═════ Provided records

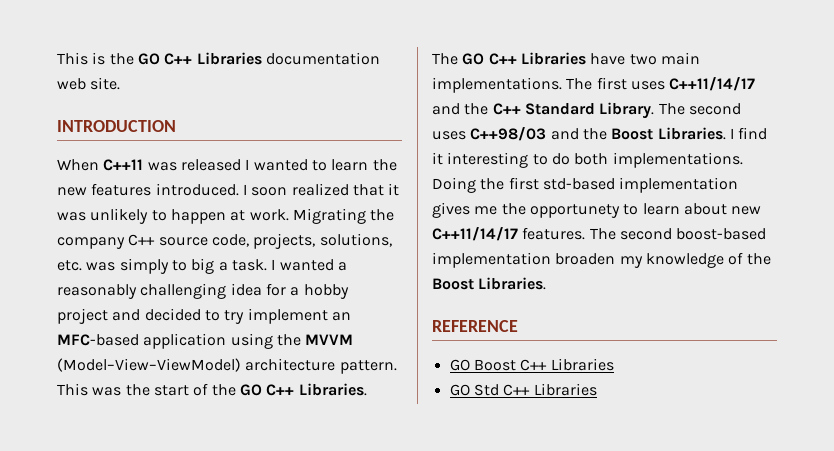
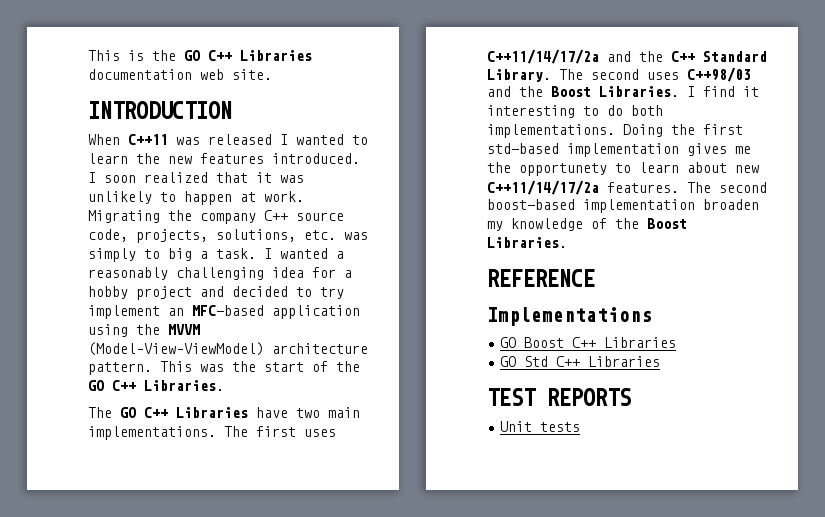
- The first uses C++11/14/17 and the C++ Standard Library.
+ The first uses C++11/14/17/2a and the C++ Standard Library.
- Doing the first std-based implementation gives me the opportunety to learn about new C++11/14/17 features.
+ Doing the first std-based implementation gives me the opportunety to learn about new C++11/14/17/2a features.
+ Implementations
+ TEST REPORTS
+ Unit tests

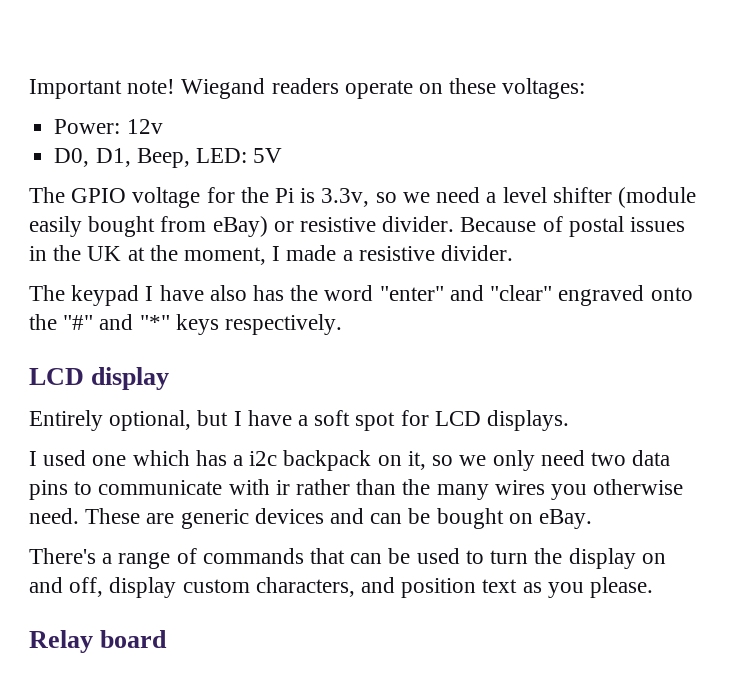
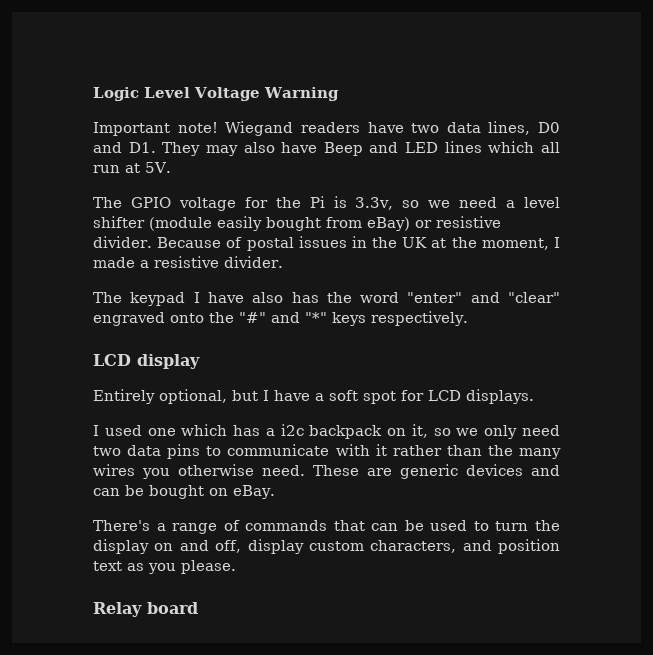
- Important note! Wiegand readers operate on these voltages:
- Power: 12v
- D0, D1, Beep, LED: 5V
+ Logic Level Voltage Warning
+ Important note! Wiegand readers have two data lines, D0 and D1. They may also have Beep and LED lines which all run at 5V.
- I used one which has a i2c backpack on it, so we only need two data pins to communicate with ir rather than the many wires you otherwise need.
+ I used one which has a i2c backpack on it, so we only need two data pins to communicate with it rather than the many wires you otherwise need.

══════════

:: How to complete this task ::
Return the lines above, starting at the one that contains "- I used one" and running through the last, exactly as they appear, with no extra lines.

:: Completed exercise ::
- I used one which has a i2c backpack on it, so we only need two data pins to communicate with ir rather than the many wires you otherwise need.
+ I used one which has a i2c backpack on it, so we only need two data pins to communicate with it rather than the many wires you otherwise need.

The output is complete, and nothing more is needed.